His summoner and her bodyguard, for he now knew that to be their natures and dispositions, stared at him in stupefaction. He blinked at them owlishly, not recognizing why they would do such a thing for a long moment, then realized belatedly that as someone who’d just been summoned to their world, which he had so clearly been given the fact that he’d just stepped out of a magical, still-glowing, rune-inscribed circle after something that had been described as a ritual, there was no particular reason he should know what a greenvault was at all… much less be familiar with the sociopolitical dynamics of their construction and maintenance.

Oh well, he thought to himself breezily. He was experiencing a strange mood lift, as if a genocidal monster had finally died and would do no more harm in the world, regardless of how long before that blessed moment should have come to pass. A memory of the day where his adventure had so recently started tickled at his memory, with Natasha having blown Henry Kissinger apart with her gate in order to fuel their transit into another dimension, and Nathan shrugged with a smile.

A shame I can’t ever go back to Earth to check in and read the obituaries, he thought to himself.

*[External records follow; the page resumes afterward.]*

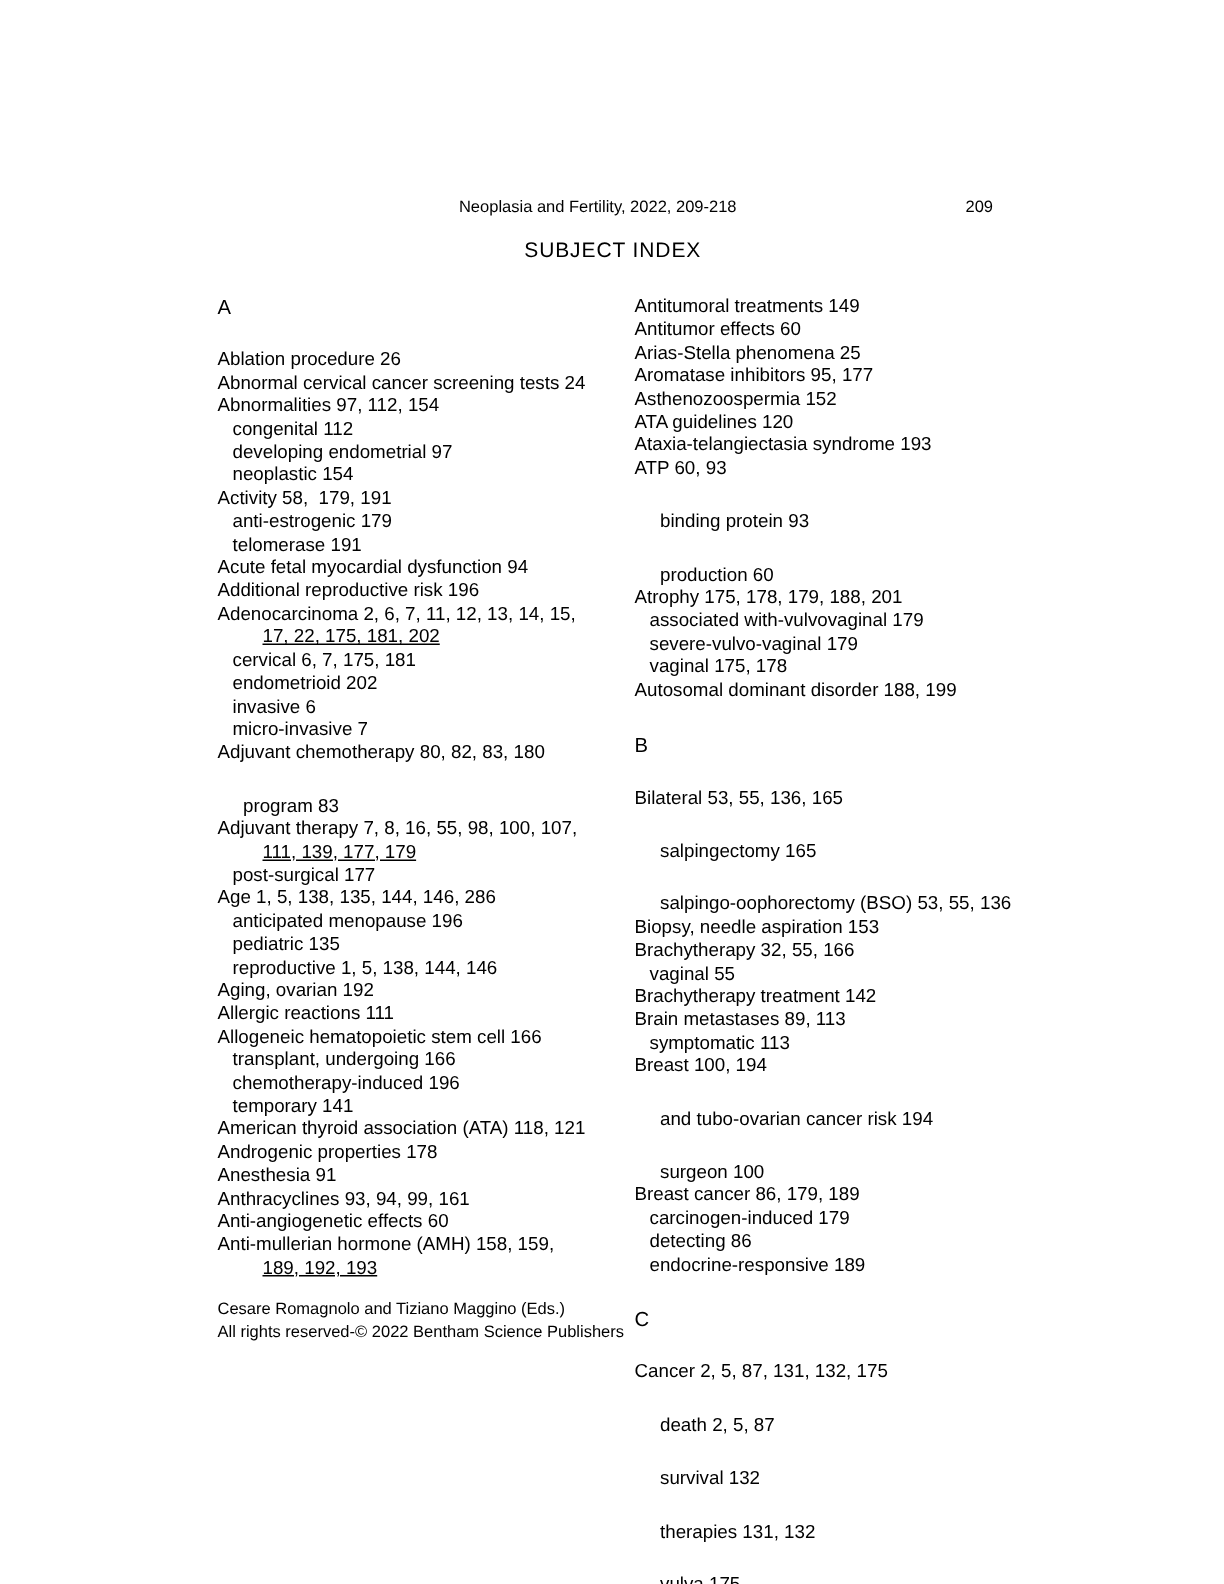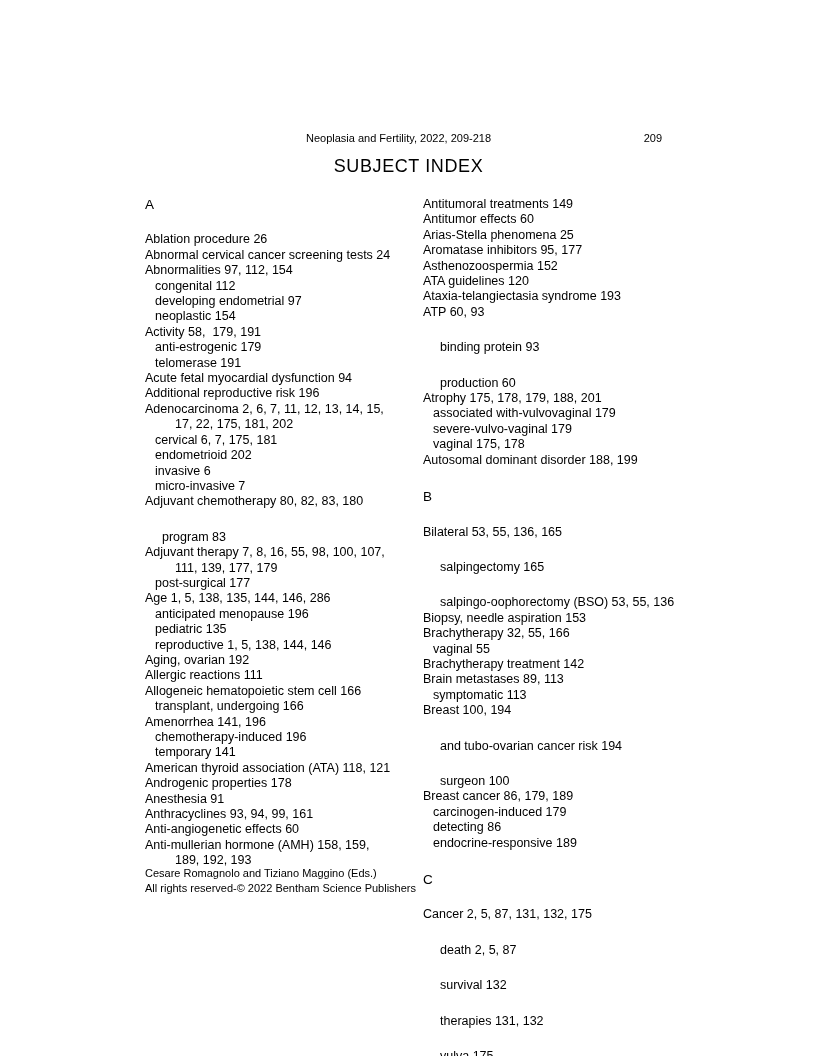--- a/index.html
+++ b/index.html
@@ -35,7 +35,7 @@
     left: 145px;
     width: 527px;
     text-align: center;
-    font-size: 18px;
+    font-size: 14px;
     line-height: 20px;
     letter-spacing: 0.6px;
   }

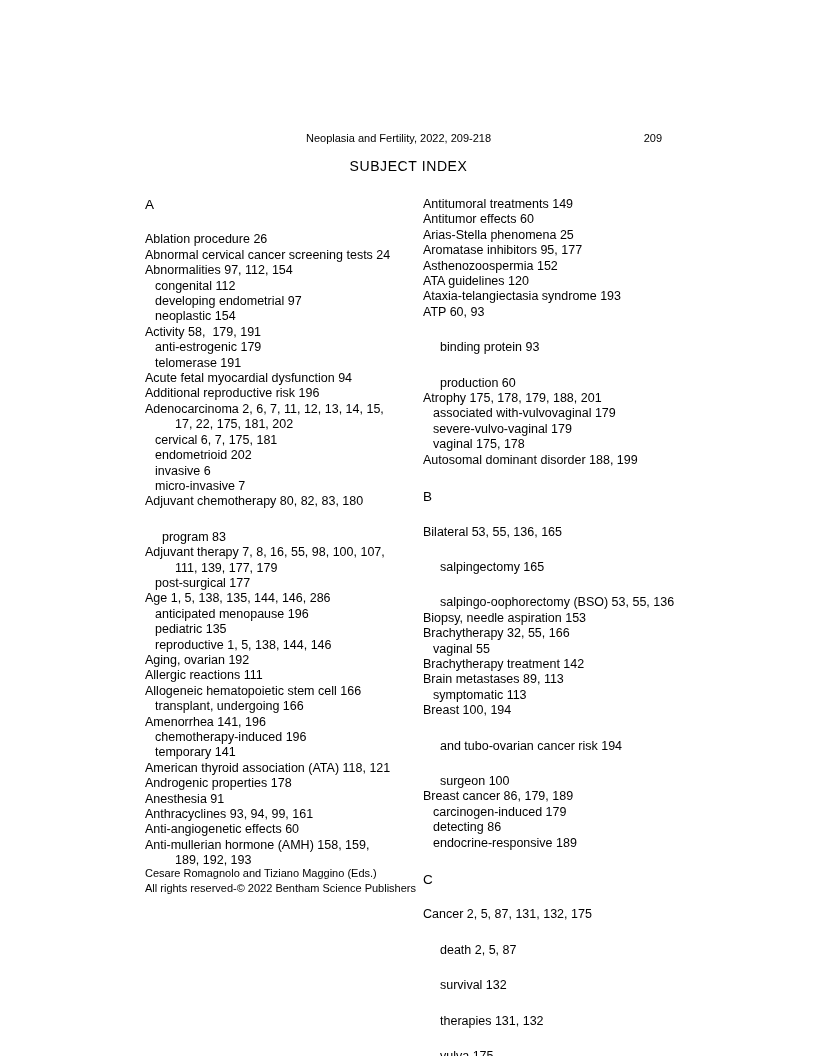--- a/index.html
+++ b/index.html
@@ -60,7 +60,7 @@
   .ind-0 { padding-left: 0; }
   .ind-1 { padding-left: 10px; }
   .ind-2 { padding-left: 17px; margin-top: 20px; }
-  .ind-3 { padding-left: 30px; }
+  .ind-3 { padding-left: 30px; text-decoration: underline; }
   .sec-heading {
     font-size: 13.5px;
     line-height: 15.4px;

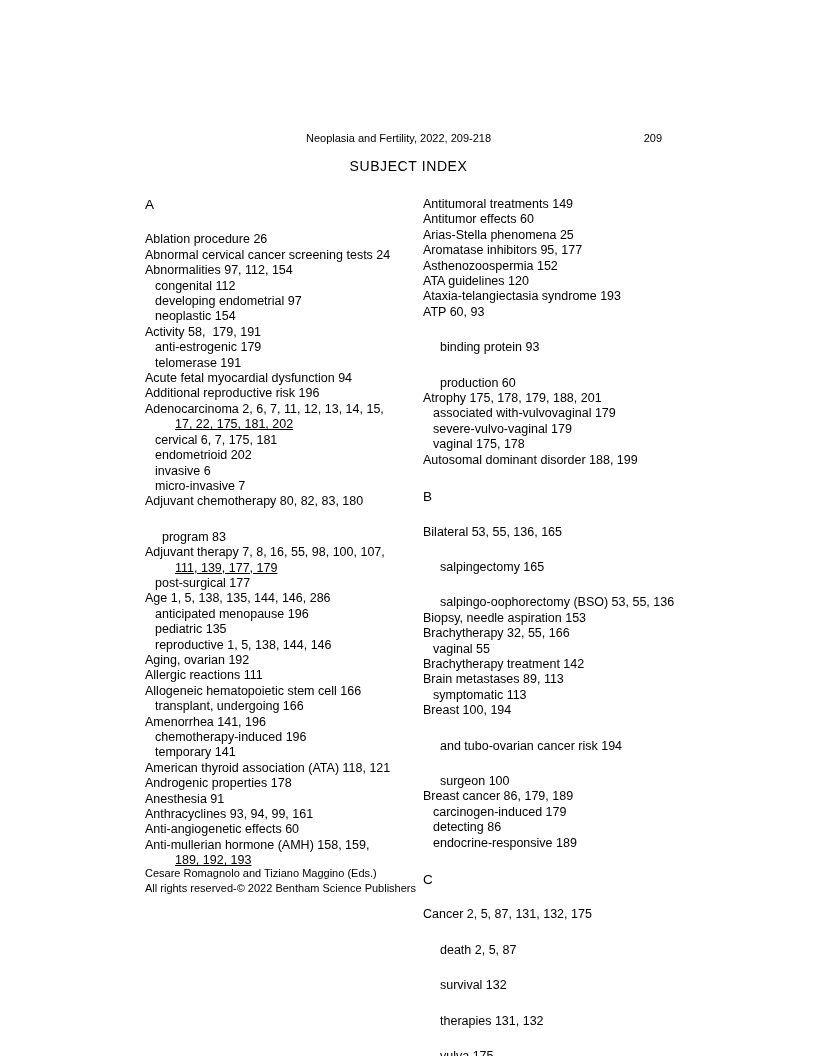--- a/index.html
+++ b/index.html
@@ -122,7 +122,6 @@
       <div class="line ind-0">Allergic reactions 111</div>
       <div class="line ind-0">Allogeneic hematopoietic stem cell 166</div>
       <div class="line ind-1">transplant, undergoing 166</div>
-      <div class="line ind-0">Amenorrhea 141, 196</div>
       <div class="line ind-1">chemotherapy-induced 196</div>
       <div class="line ind-1">temporary 141</div>
       <div class="line ind-0">American thyroid association (ATA) 118, 121</div>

I bet Rolling Stone had a great one. Shit, maybe The Atlantic even got into the spirit for once, though if they did you absolutely do not have to hand it to them.

And then he dismissed the thought, since he had been serial-isekai’d—drawn into a jumpchain, even!—on the thinnest of pretexts, and he had bigger things to do than to reminisce about how good it was that the man was dead.

I’ll raise a glass, he told himself solemnly, examining the geometrical runes of the ritual summoning circle from the outside. Toast to the one night in the history of social media where a million voices were raised in celebration and there was siblinghood across all left-wingers and yea even the liberals were welcome in the dance circle.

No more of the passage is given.